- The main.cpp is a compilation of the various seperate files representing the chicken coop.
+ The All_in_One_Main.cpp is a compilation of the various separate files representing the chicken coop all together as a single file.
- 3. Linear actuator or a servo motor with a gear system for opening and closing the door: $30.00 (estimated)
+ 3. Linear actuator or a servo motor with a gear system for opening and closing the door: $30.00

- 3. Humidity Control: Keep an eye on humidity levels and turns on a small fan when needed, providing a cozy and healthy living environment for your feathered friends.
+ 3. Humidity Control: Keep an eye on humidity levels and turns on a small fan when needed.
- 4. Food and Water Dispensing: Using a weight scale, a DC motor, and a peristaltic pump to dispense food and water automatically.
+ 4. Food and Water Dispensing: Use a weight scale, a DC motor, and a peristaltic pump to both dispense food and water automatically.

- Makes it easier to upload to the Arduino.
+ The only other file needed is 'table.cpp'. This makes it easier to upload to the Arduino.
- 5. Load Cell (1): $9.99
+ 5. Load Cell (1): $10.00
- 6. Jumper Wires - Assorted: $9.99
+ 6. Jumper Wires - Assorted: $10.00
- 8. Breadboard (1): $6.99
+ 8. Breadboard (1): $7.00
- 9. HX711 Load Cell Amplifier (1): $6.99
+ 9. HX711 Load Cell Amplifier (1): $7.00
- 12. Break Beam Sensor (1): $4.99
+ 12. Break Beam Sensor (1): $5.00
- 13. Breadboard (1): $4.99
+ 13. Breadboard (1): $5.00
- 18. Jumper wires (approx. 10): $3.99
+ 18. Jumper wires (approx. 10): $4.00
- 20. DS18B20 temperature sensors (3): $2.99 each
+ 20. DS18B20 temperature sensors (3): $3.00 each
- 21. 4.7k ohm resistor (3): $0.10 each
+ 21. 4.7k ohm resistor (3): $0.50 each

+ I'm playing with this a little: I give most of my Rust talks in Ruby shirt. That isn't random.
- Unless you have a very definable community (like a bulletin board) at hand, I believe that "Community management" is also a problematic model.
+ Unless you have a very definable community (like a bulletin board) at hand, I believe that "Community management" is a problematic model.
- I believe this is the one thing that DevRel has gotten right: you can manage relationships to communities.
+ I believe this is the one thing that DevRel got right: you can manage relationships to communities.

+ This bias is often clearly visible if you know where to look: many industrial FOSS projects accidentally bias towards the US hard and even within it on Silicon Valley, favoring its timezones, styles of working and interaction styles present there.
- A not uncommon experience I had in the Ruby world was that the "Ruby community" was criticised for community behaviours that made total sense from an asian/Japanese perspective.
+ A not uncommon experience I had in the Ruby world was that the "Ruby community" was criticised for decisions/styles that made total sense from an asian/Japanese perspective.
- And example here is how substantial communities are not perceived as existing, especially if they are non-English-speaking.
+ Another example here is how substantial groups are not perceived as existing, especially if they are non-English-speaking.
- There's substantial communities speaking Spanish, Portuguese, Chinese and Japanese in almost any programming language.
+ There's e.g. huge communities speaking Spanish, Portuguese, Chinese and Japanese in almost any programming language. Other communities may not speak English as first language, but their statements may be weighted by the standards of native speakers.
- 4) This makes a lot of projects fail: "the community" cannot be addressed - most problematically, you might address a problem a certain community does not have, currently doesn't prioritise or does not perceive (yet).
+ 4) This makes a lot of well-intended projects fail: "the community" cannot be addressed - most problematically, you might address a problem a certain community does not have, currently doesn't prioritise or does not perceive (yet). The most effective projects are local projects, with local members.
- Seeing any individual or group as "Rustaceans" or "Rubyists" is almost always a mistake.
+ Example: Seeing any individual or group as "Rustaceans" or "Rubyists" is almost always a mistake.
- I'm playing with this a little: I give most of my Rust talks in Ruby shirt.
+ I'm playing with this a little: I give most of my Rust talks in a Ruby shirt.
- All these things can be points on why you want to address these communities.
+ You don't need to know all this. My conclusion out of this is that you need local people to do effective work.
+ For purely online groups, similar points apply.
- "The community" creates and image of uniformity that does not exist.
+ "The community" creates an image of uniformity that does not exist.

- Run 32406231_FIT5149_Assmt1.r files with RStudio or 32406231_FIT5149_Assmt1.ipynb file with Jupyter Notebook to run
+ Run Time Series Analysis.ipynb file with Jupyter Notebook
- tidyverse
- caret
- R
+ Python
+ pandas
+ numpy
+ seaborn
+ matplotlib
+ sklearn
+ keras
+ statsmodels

··········

## What you will do
Print, exactly as written, each record in the listing above.

## Output for this exercise
- The main.cpp is a compilation of the various seperate files representing the chicken coop.
+ The All_in_One_Main.cpp is a compilation of the various separate files representing the chicken coop all together as a single file.
- 3. Linear actuator or a servo motor with a gear system for opening and closing the door: $30.00 (estimated)
+ 3. Linear actuator or a servo motor with a gear system for opening and closing the door: $30.00

- 3. Humidity Control: Keep an eye on humidity levels and turns on a small fan when needed, providing a cozy and healthy living environment for your feathered friends.
+ 3. Humidity Control: Keep an eye on humidity levels and turns on a small fan when needed.
- 4. Food and Water Dispensing: Using a weight scale, a DC motor, and a peristaltic pump to dispense food and water automatically.
+ 4. Food and Water Dispensing: Use a weight scale, a DC motor, and a peristaltic pump to both dispense food and water automatically.

- Makes it easier to upload to the Arduino.
+ The only other file needed is 'table.cpp'. This makes it easier to upload to the Arduino.
- 5. Load Cell (1): $9.99
+ 5. Load Cell (1): $10.00
- 6. Jumper Wires - Assorted: $9.99
+ 6. Jumper Wires - Assorted: $10.00
- 8. Breadboard (1): $6.99
+ 8. Breadboard (1): $7.00
- 9. HX711 Load Cell Amplifier (1): $6.99
+ 9. HX711 Load Cell Amplifier (1): $7.00
- 12. Break Beam Sensor (1): $4.99
+ 12. Break Beam Sensor (1): $5.00
- 13. Breadboard (1): $4.99
+ 13. Breadboard (1): $5.00
- 18. Jumper wires (approx. 10): $3.99
+ 18. Jumper wires (approx. 10): $4.00
- 20. DS18B20 temperature sensors (3): $2.99 each
+ 20. DS18B20 temperature sensors (3): $3.00 each
- 21. 4.7k ohm resistor (3): $0.10 each
+ 21. 4.7k ohm resistor (3): $0.50 each

+ I'm playing with this a little: I give most of my Rust talks in Ruby shirt. That isn't random.
- Unless you have a very definable community (like a bulletin board) at hand, I believe that "Community management" is also a problematic model.
+ Unless you have a very definable community (like a bulletin board) at hand, I believe that "Community management" is a problematic model.
- I believe this is the one thing that DevRel has gotten right: you can manage relationships to communities.
+ I believe this is the one thing that DevRel got right: you can manage relationships to communities.

+ This bias is often clearly visible if you know where to look: many industrial FOSS projects accidentally bias towards the US hard and even within it on Silicon Valley, favoring its timezones, styles of working and interaction styles present there.
- A not uncommon experience I had in the Ruby world was that the "Ruby community" was criticised for community behaviours that made total sense from an asian/Japanese perspective.
+ A not uncommon experience I had in the Ruby world was that the "Ruby community" was criticised for decisions/styles that made total sense from an asian/Japanese perspective.
- And example here is how substantial communities are not perceived as existing, especially if they are non-English-speaking.
+ Another example here is how substantial groups are not perceived as existing, especially if they are non-English-speaking.
- There's substantial communities speaking Spanish, Portuguese, Chinese and Japanese in almost any programming language.
+ There's e.g. huge communities speaking Spanish, Portuguese, Chinese and Japanese in almost any programming language. Other communities may not speak English as first language, but their statements may be weighted by the standards of native speakers.
- 4) This makes a lot of projects fail: "the community" cannot be addressed - most problematically, you might address a problem a certain community does not have, currently doesn't prioritise or does not perceive (yet).
+ 4) This makes a lot of well-intended projects fail: "the community" cannot be addressed - most problematically, you might address a problem a certain community does not have, currently doesn't prioritise or does not perceive (yet). The most effective projects are local projects, with local members.
- Seeing any individual or group as "Rustaceans" or "Rubyists" is almost always a mistake.
+ Example: Seeing any individual or group as "Rustaceans" or "Rubyists" is almost always a mistake.
- I'm playing with this a little: I give most of my Rust talks in Ruby shirt.
+ I'm playing with this a little: I give most of my Rust talks in a Ruby shirt.
- All these things can be points on why you want to address these communities.
+ You don't need to know all this. My conclusion out of this is that you need local people to do effective work.
+ For purely online groups, similar points apply.
- "The community" creates and image of uniformity that does not exist.
+ "The community" creates an image of uniformity that does not exist.

- Run 32406231_FIT5149_Assmt1.r files with RStudio or 32406231_FIT5149_Assmt1.ipynb file with Jupyter Notebook to run
+ Run Time Series Analysis.ipynb file with Jupyter Notebook
- tidyverse
- caret
- R
+ Python
+ pandas
+ numpy
+ seaborn
+ matplotlib
+ sklearn
+ keras
+ statsmodels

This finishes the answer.